(Before-and-after change records)
|---|

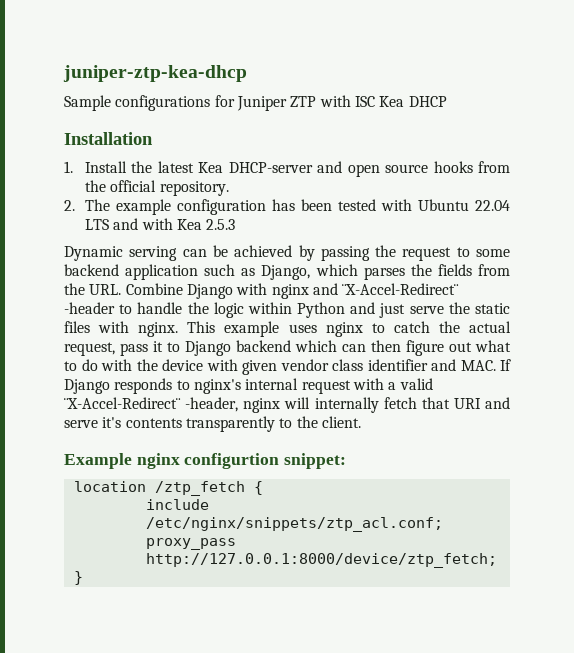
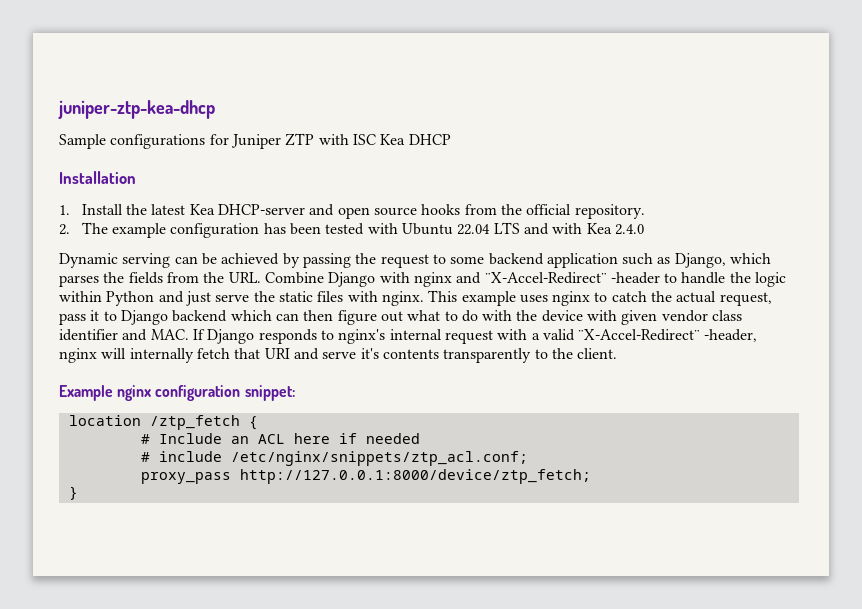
- 2. The example configuration has been tested with Ubuntu 22.04 LTS and with Kea 2.5.3
+ 2. The example configuration has been tested with Ubuntu 22.04 LTS and with Kea 2.4.0
- Example nginx configurtion snippet:
+ Example nginx configuration snippet:
- include /etc/nginx/snippets/ztp_acl.conf;
+ # Include an ACL here if needed
+ # include /etc/nginx/snippets/ztp_acl.conf;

|---|

▸ **About this task**: Output all the entries above verbatim, please. No images.

▸ **Exercise solution**:
- 2. The example configuration has been tested with Ubuntu 22.04 LTS and with Kea 2.5.3
+ 2. The example configuration has been tested with Ubuntu 22.04 LTS and with Kea 2.4.0
- Example nginx configurtion snippet:
+ Example nginx configuration snippet:
- include /etc/nginx/snippets/ztp_acl.conf;
+ # Include an ACL here if needed
+ # include /etc/nginx/snippets/ztp_acl.conf;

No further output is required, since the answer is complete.